President Donald Trump, shortly after having assumed his functions in January, published an executive decree restoring the federal death penalty. The American prosecutor general, Pam Bondi in early February published a memo note by raising a moratorium on the federal executions which had been adopted by his predecessor, Merrick Garland. Last month, Bondi, for the first time, ordered the prosecutors to ask for the death penalty – against Luigi Mangione, accused of having killed the CEO of Unitedhealthcare, Brian Thompson, in New York.
Questioned specifically if the presentation involving the case of cabbage is part of a greater effort to assess or reassess capital affairs, officials of the United States prosecutor’s office for the California central district refused to comment.
If he is sentenced in a court, it is not clear if a second trial would continue.
According to the testimony at the preliminary hearing of Chou in January in January before the State Superior Court, Chou attended a sermon invited by a former congregation who spent time in Taiwan, then joined the congregation in a lunch.
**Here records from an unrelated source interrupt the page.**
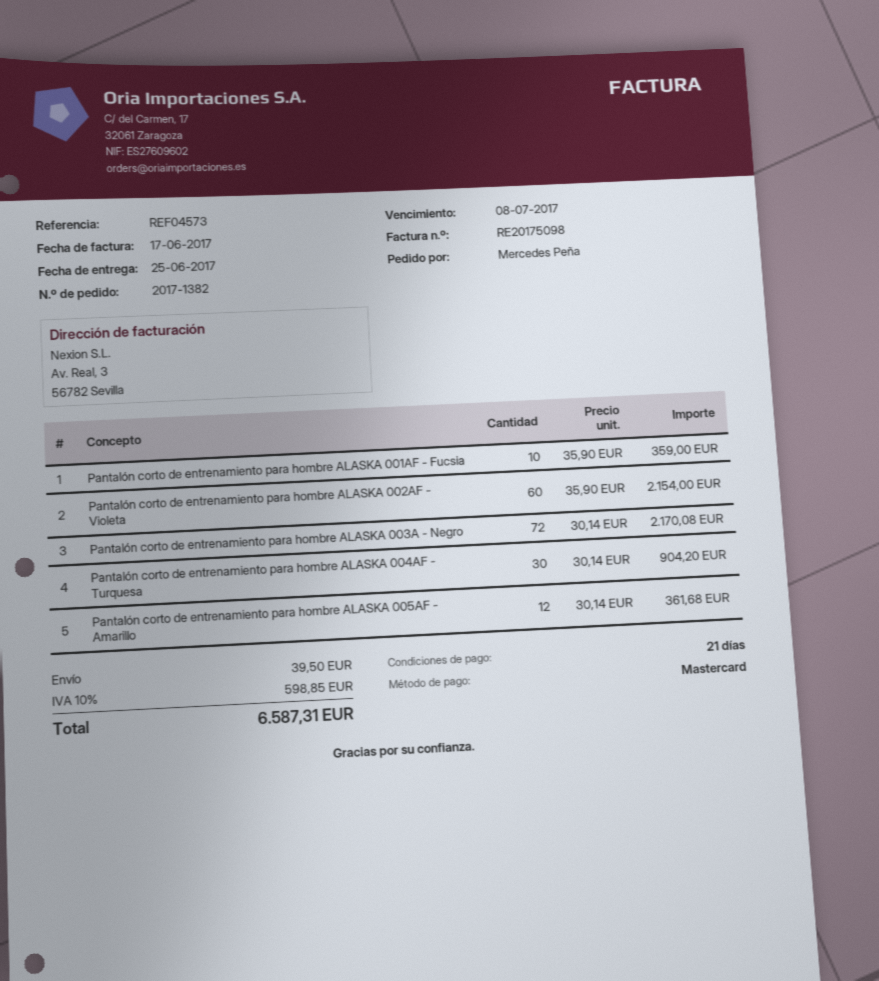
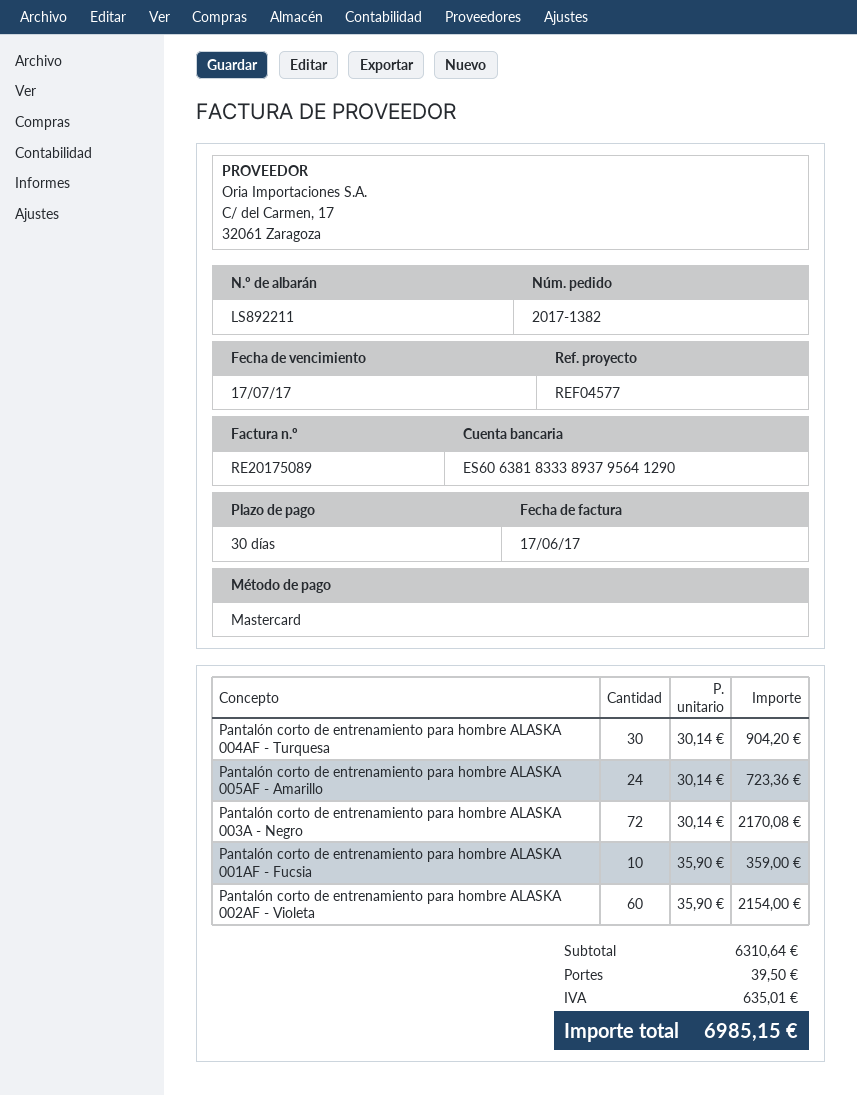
invoice number: RE20175098 -> RE20175089
payment terms: 21 days -> 30 days
due date: 2017-07-08 -> 2017-07-17
reference: REF04573 -> REF04577
Pantalón corto de entrenamiento para hombre ALASKA 005AF - Amarillo: 12 x 30.14 = 361.68 -> 24 x 30.14 = 723.36
tax: 598.85 -> 635.01
total: 6587.31 -> 6985.15

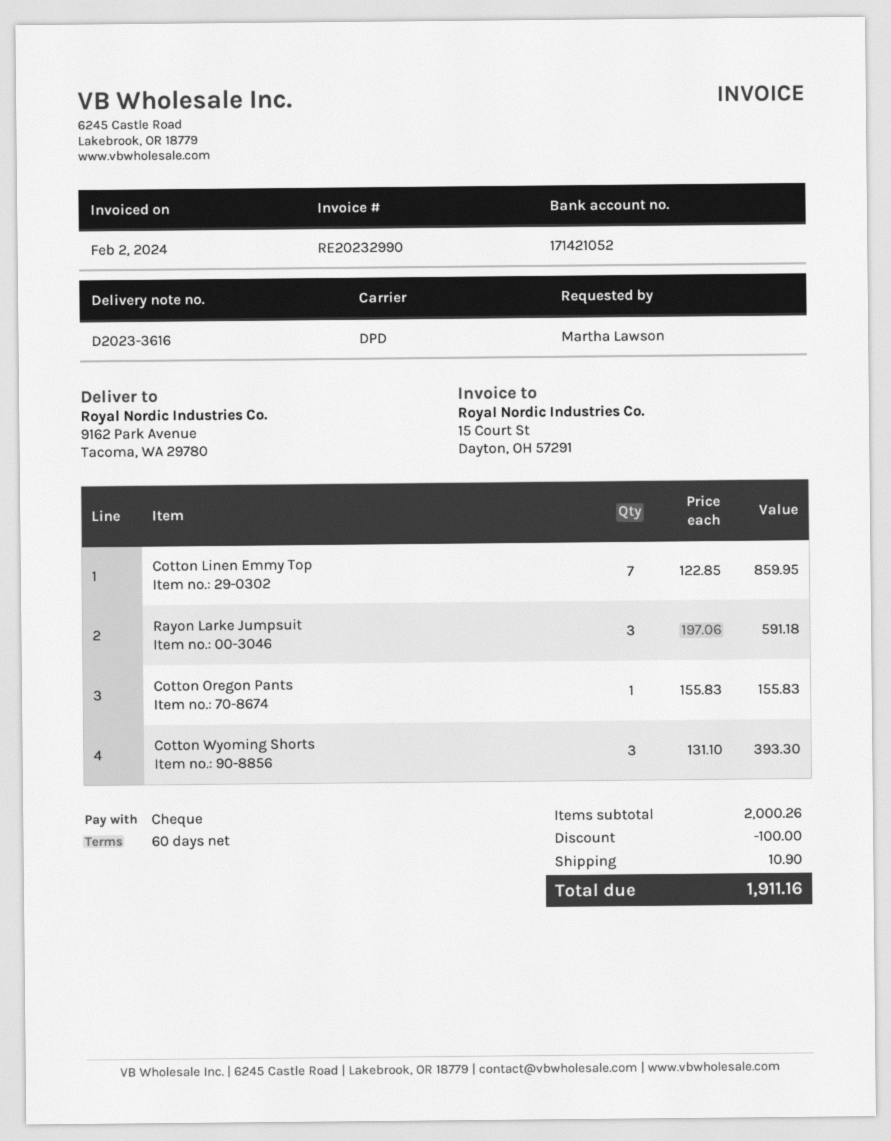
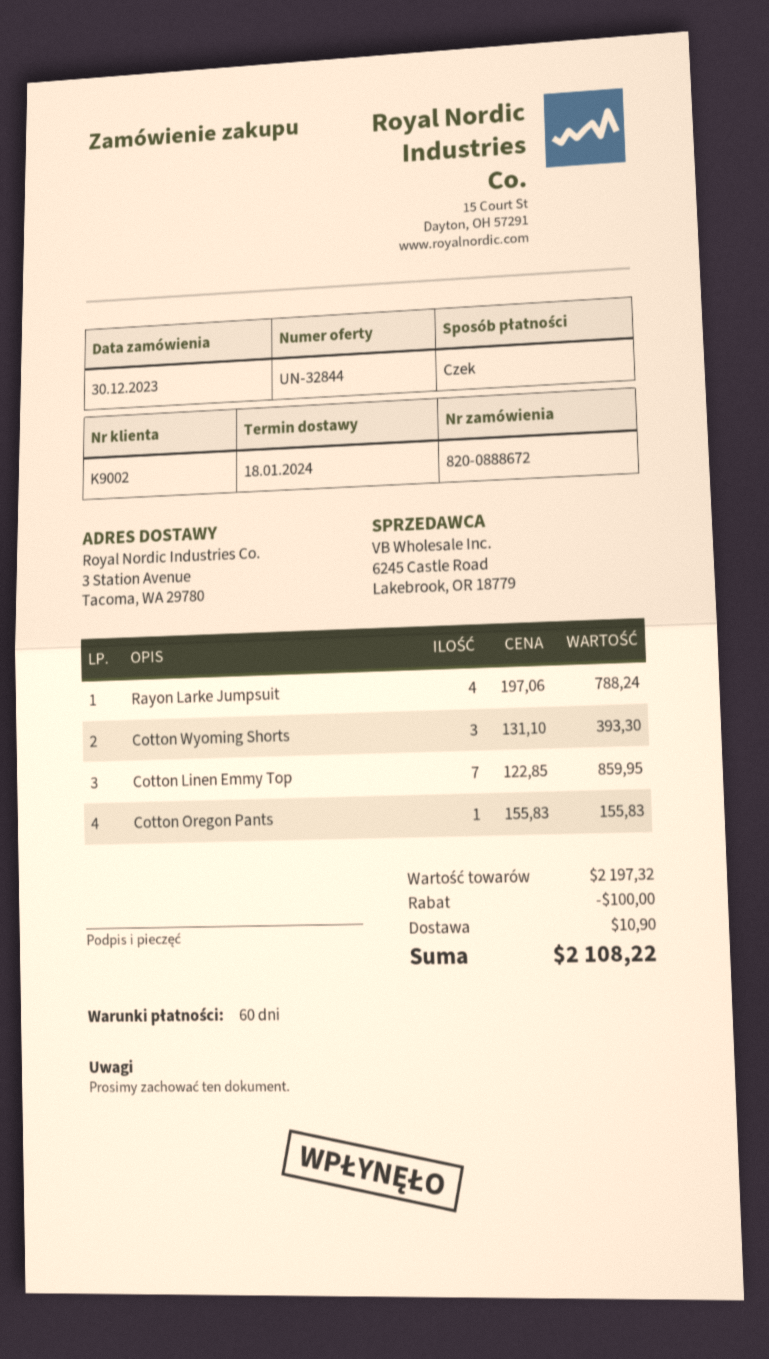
ship to: 9162 Park Avenue, Tacoma, WA 29780 -> 3 Station Avenue, Tacoma, WA 29780
Rayon Larke Jumpsuit: 3 x 197.06 = 591.18 -> 4 x 197.06 = 788.24
subtotal: 2000.26 -> 2197.32
total: 1911.16 -> 2108.22

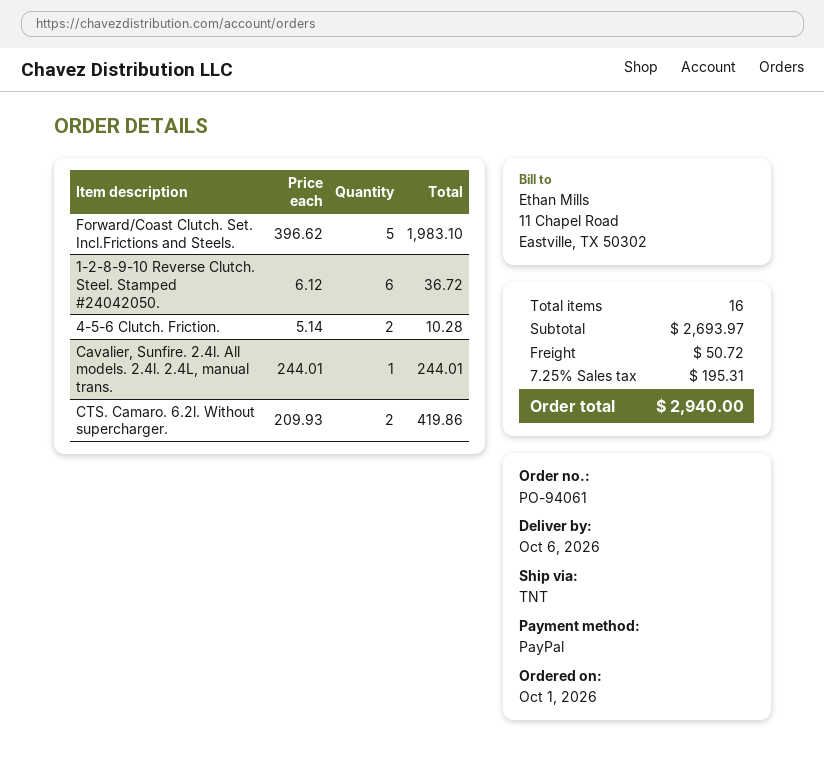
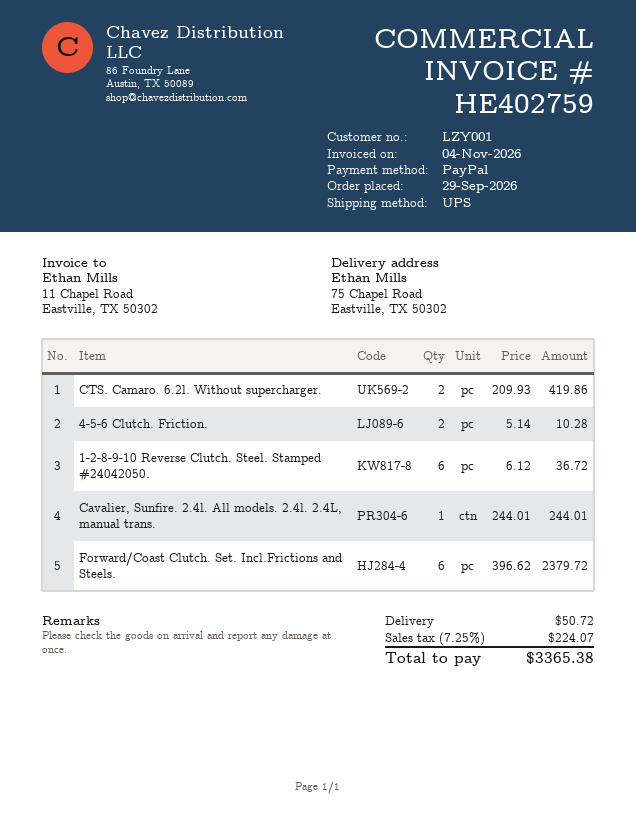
order date: 2026-10-01 -> 2026-09-29
shipping method: TNT -> UPS
Forward/Coast Clutch. Set. Incl.Frictions and Steels.: 5 x 396.62 = 1983.10 -> 6 x 396.62 = 2379.72
tax: 7.25% = 195.31 -> 7.25% = 224.07
total: 2940.00 -> 3365.38

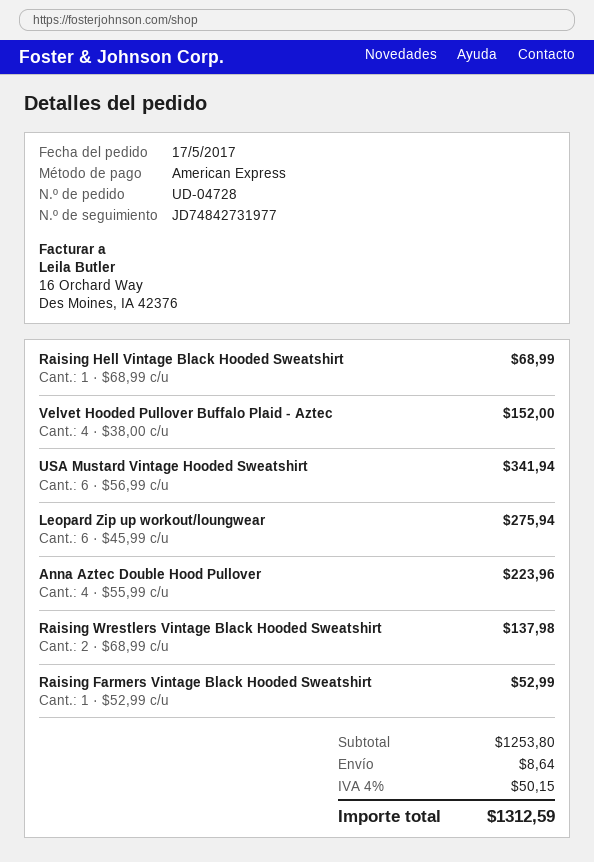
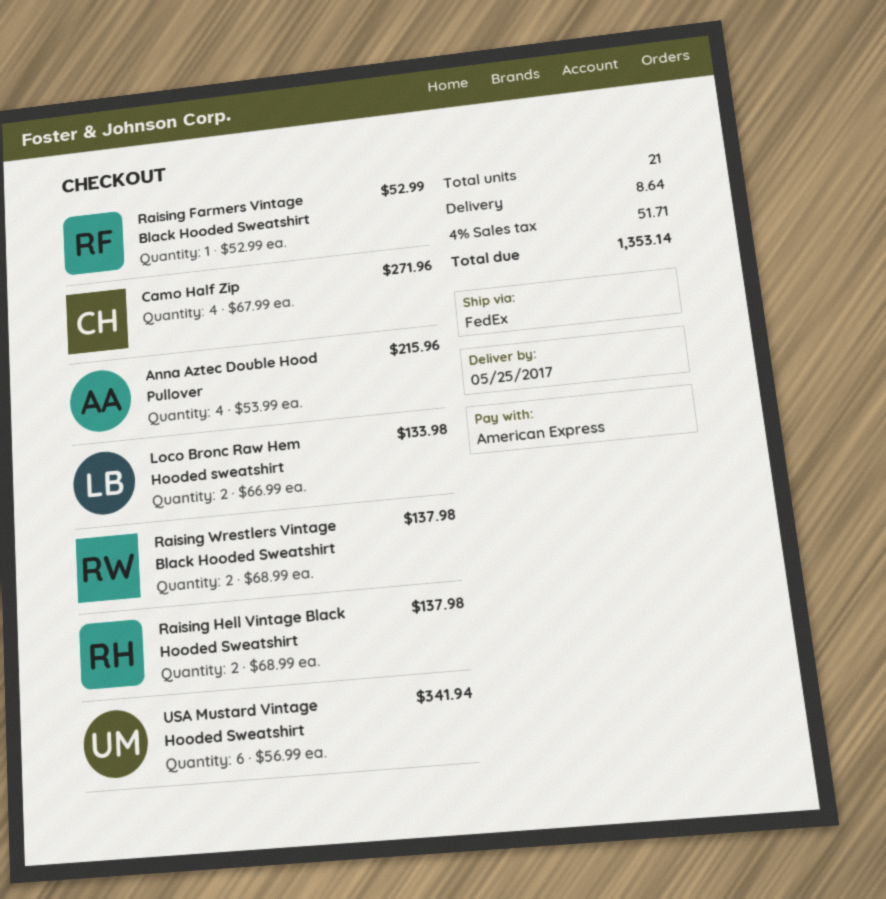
Raising Hell Vintage Black Hooded Sweatshirt: 1 x 68.99 = 68.99 -> 2 x 68.99 = 137.98
Velvet Hooded Pullover Buffalo Plaid - Aztec: 4 x 38.00 = 152.00 -> none
Leopard Zip up workout/loungwear: 6 x 45.99 = 275.94 -> none
Anna Aztec Double Hood Pullover: 4 x 55.99 = 223.96 -> 4 x 53.99 = 215.96
Camo Half Zip: none -> 4 x 67.99 = 271.96
Loco Bronc Raw Hem Hooded sweatshirt: none -> 2 x 66.99 = 133.98
tax: 4% = 50.15 -> 4% = 51.71
total: 1312.59 -> 1353.14

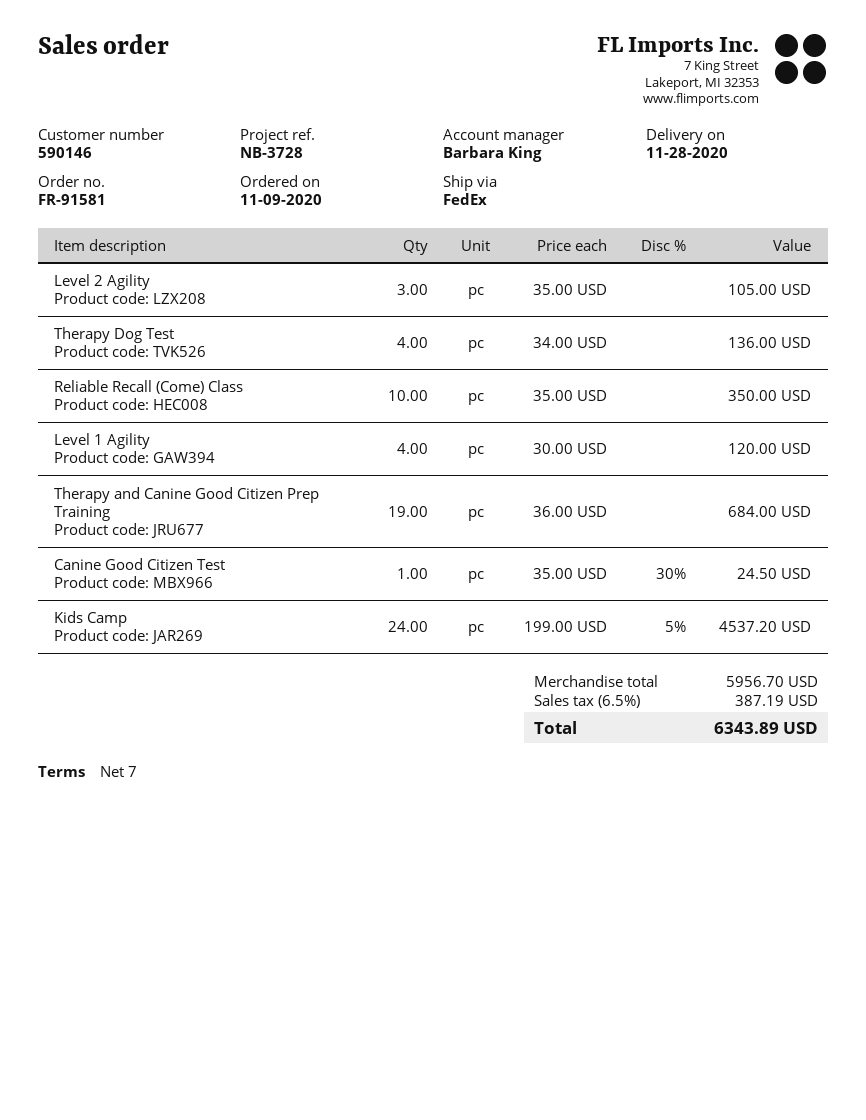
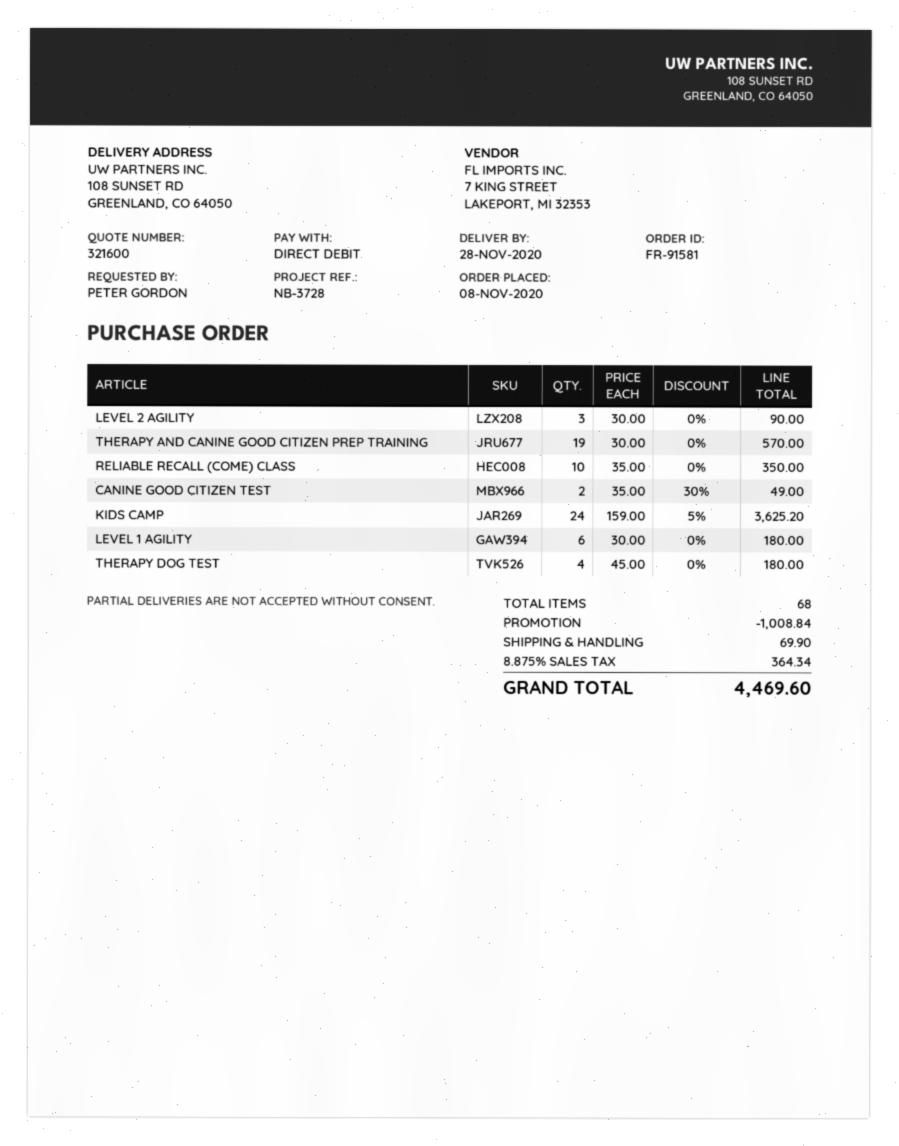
order date: 2020-11-09 -> 2020-11-08
Level 2 Agility: 3 x 35.00 = 105.00 -> 3 x 30.00 = 90.00
Therapy Dog Test: 4 x 34.00 = 136.00 -> 4 x 45.00 = 180.00
Level 1 Agility: 4 x 30.00 = 120.00 -> 6 x 30.00 = 180.00
Therapy and Canine Good Citizen Prep Training: 19 x 36.00 = 684.00 -> 19 x 30.00 = 570.00
Canine Good Citizen Test: 1 x 35.00 - 30% = 24.50 -> 2 x 35.00 - 30% = 49.00
Kids Camp: 24 x 199.00 - 5% = 4537.20 -> 24 x 159.00 - 5% = 3625.20
discount: none -> 1008.84
shipping: none -> 69.90
tax: 6.5% = 387.19 -> 8.875% = 364.34
total: 6343.89 -> 4469.60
The prosecutors allege that he used padlocks, super glue and nails to seal most of the doors of the church dining room, then opened fire on the older members of the church.
Shots hit Henry Ang. Legally blind, Ang was helped out of the church by a friend when they realized that the doors could not be opened, he said.
“I heard the sound of the pistol -” pop, pop, pop “,” said Ang in January. “When I lying down, I feel that the ball enter my foot. It was hot to me – and the pain. “
Dr. John Cheng, a resident of Laguna Niguel and a doctor of sports and family medicine with an Aliso Viejo practice, rushed to Chou, witnesses said.
Cheng was shot dead twice, suffering from deadly injuries.
The authorities attributed to him to have given other faithful time to master Chou, probably saving them their lives.
The law enforcement officials have described the shooting as politically motivated by the chase of cabbage with the Taiwanese community. They did not specify why Chou – who worked as a security guard in Las Vegas – targeted the Congregation of the County of Orange. But they hypothesized that it was the closest concentration to potential Taiwanese victims.